Goal of the exercise
Could you restate every entry word for word, minus the pictures?

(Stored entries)

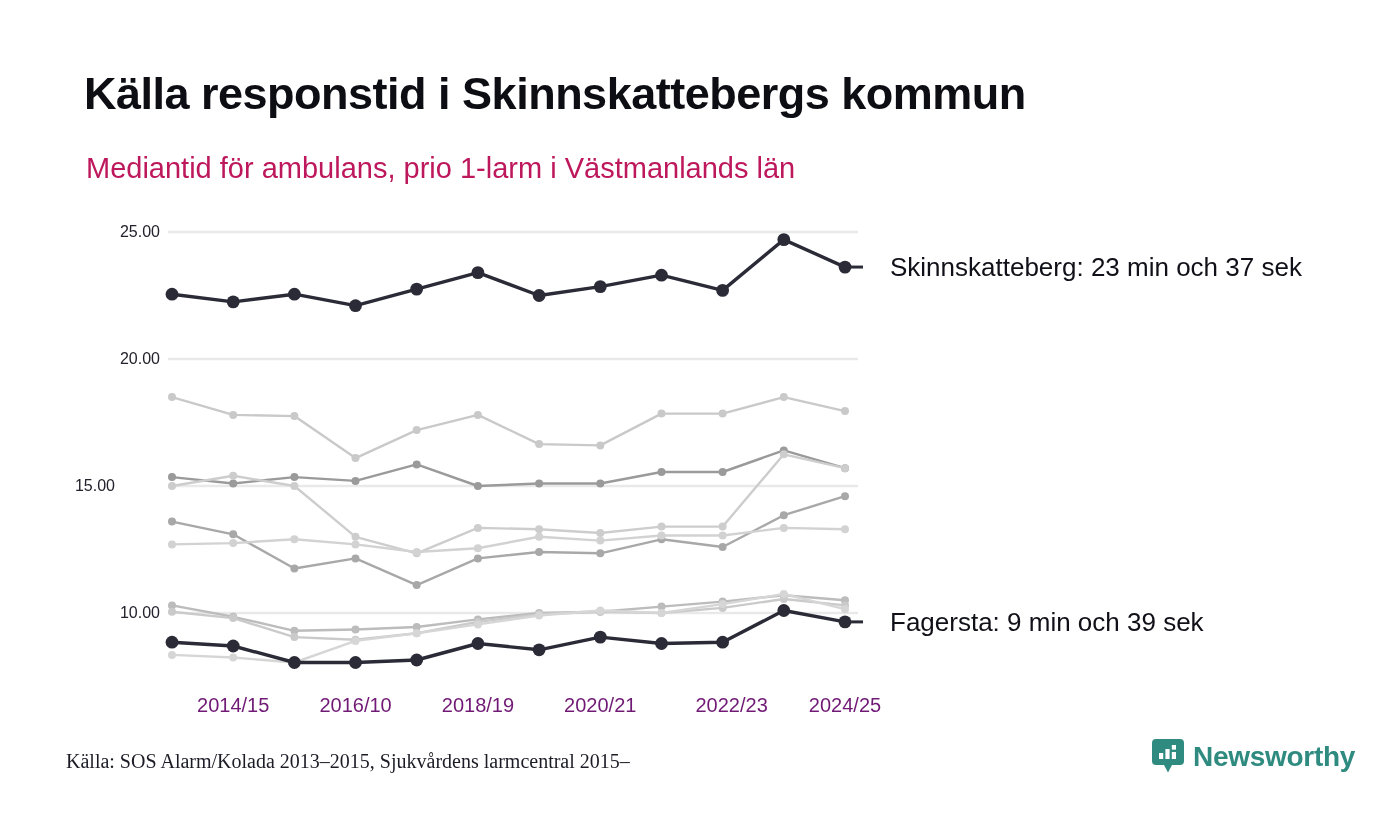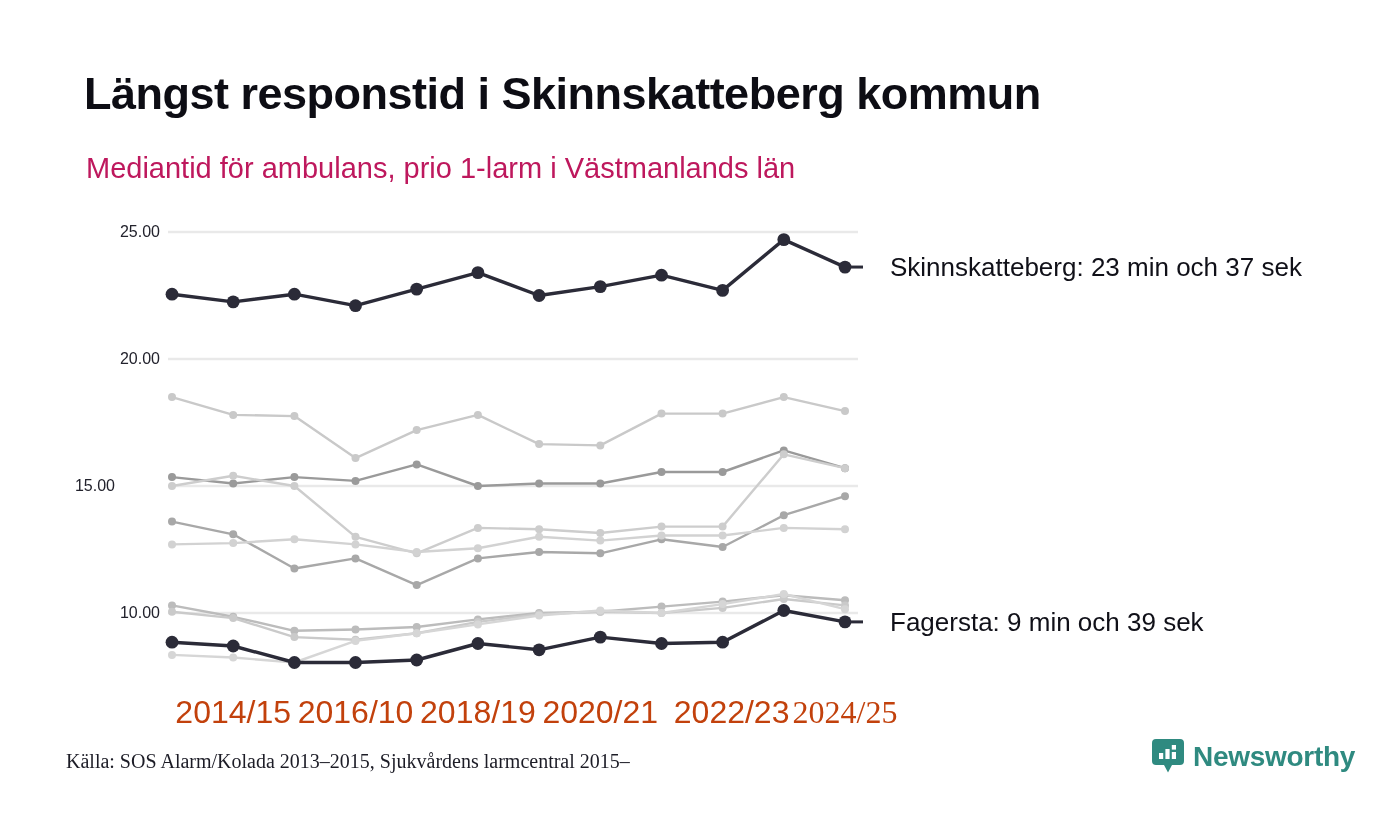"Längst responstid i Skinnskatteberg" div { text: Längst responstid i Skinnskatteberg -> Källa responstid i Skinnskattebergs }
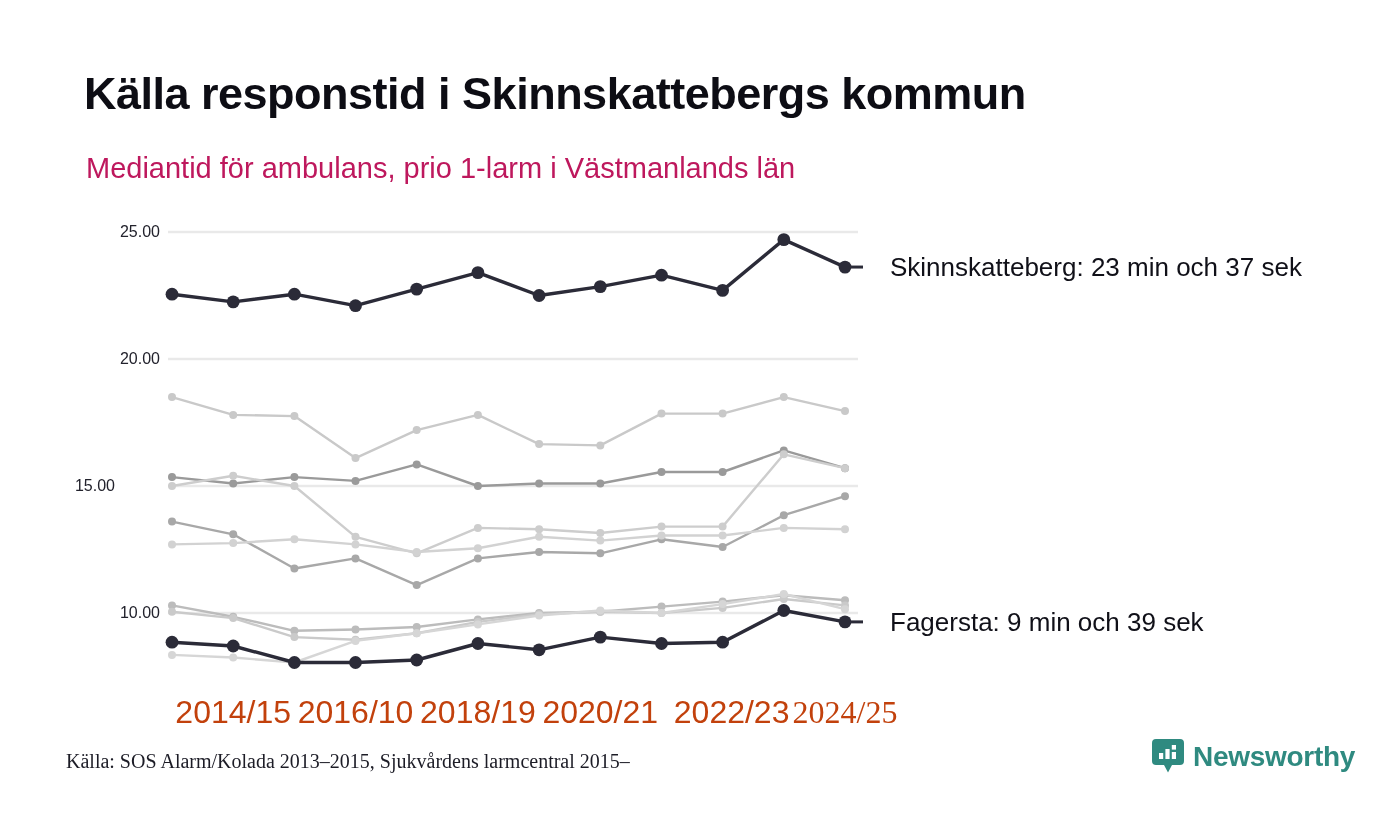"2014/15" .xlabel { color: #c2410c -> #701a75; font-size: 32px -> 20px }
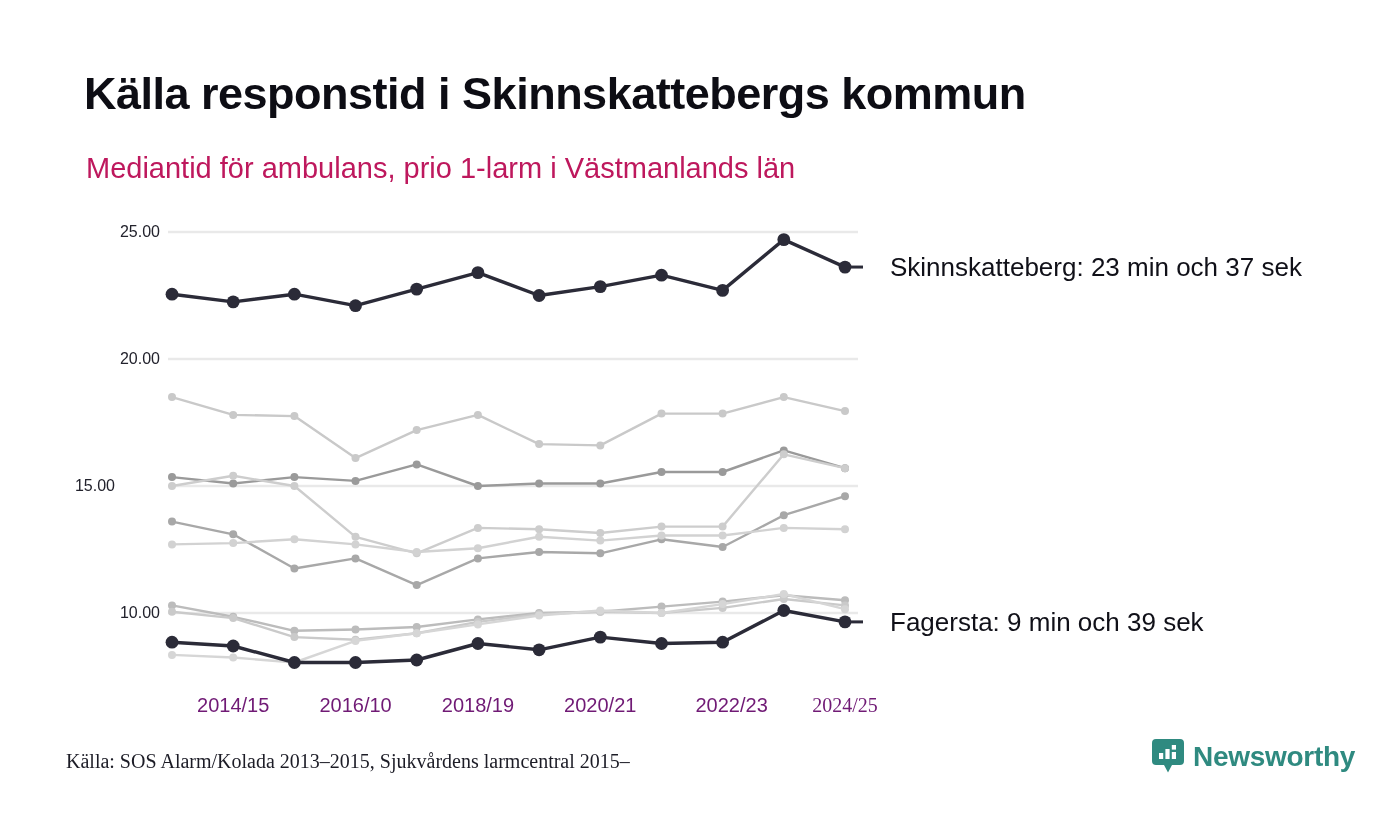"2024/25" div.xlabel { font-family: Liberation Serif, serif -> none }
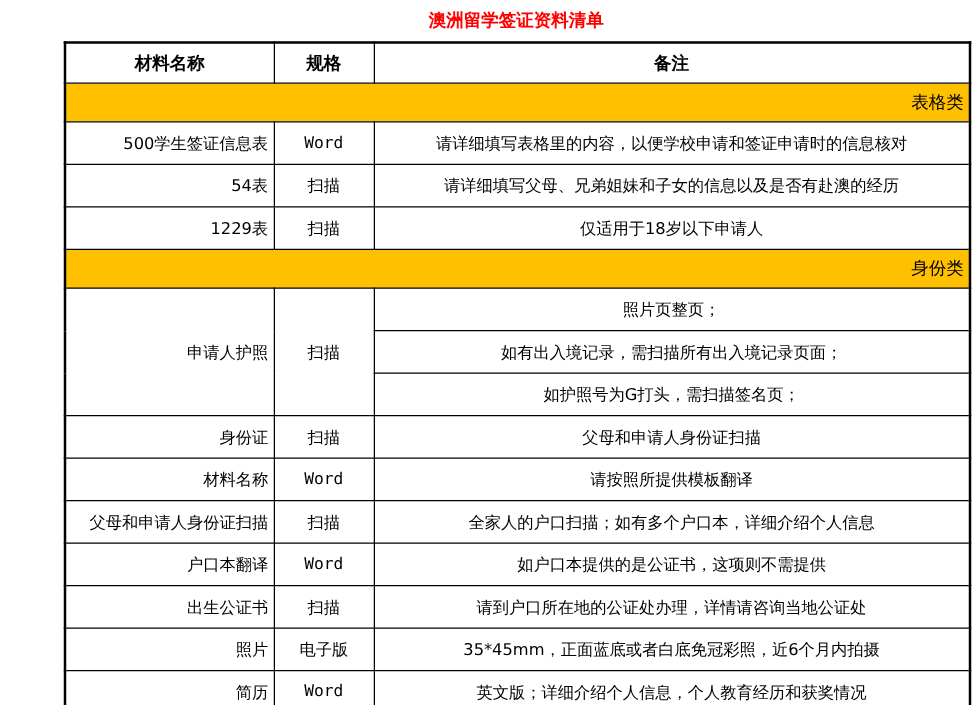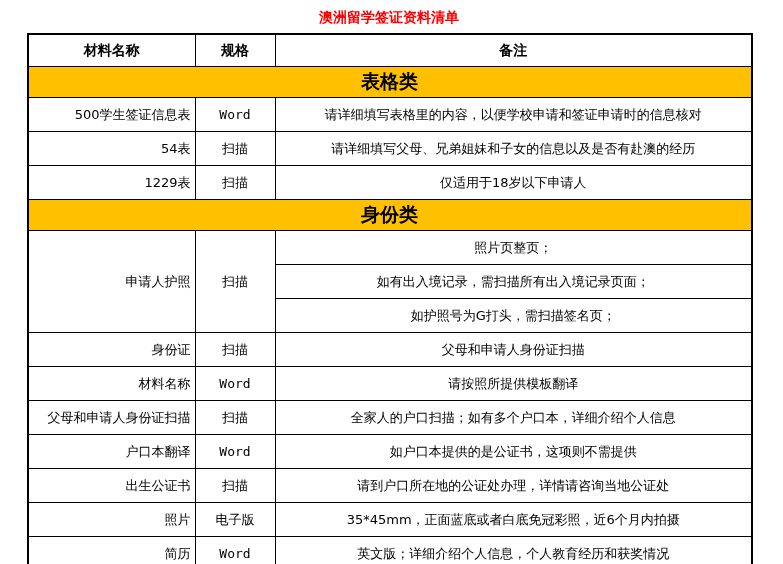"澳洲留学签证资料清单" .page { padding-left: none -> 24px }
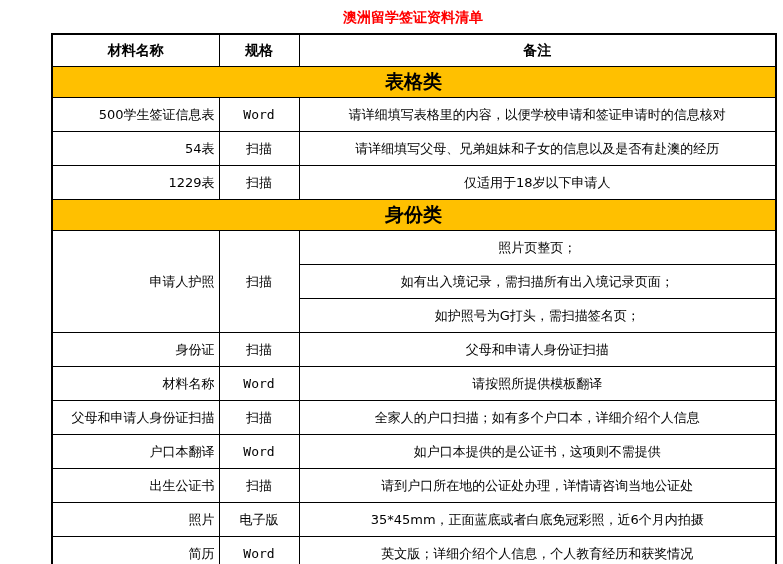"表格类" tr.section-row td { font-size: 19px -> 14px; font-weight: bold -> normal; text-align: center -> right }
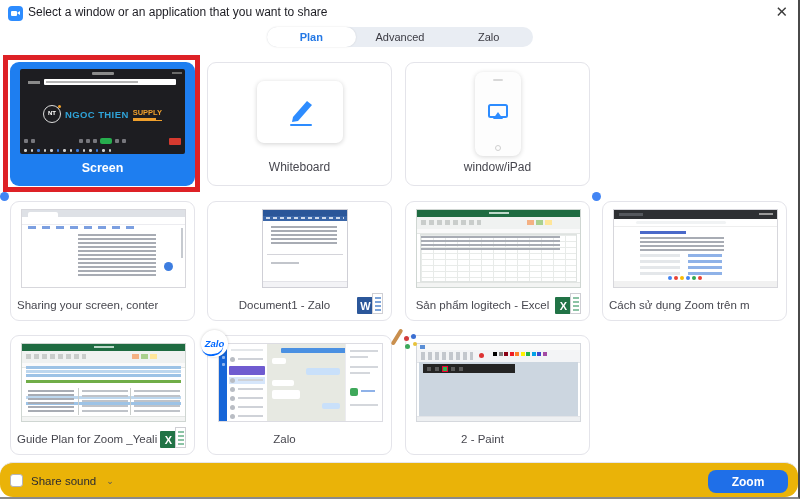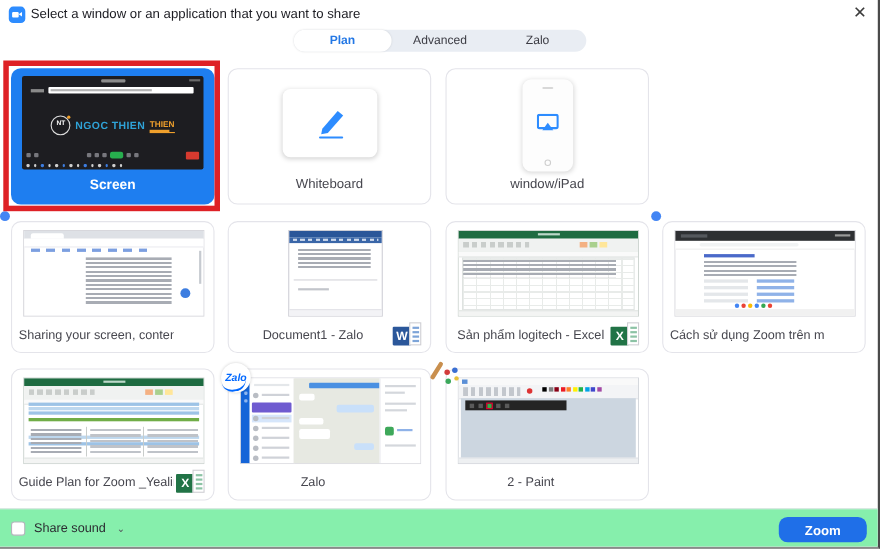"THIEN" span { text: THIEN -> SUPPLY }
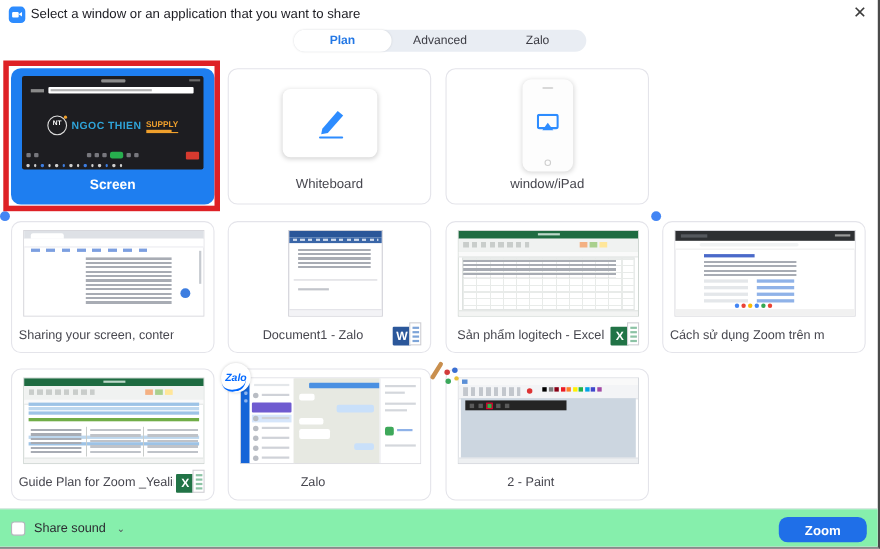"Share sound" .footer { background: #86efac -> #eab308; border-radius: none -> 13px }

Task response
"Längst responstid i Skinnskatteberg" div { text: Längst responstid i Skinnskatteberg -> Källa responstid i Skinnskattebergs }
"2014/15" .xlabel { color: #c2410c -> #701a75; font-size: 32px -> 20px }
"2024/25" div.xlabel { font-family: Liberation Serif, serif -> none }
"澳洲留学签证资料清单" .page { padding-left: none -> 24px }
"表格类" tr.section-row td { font-size: 19px -> 14px; font-weight: bold -> normal; text-align: center -> right }
"THIEN" span { text: THIEN -> SUPPLY }
"Share sound" .footer { background: #86efac -> #eab308; border-radius: none -> 13px }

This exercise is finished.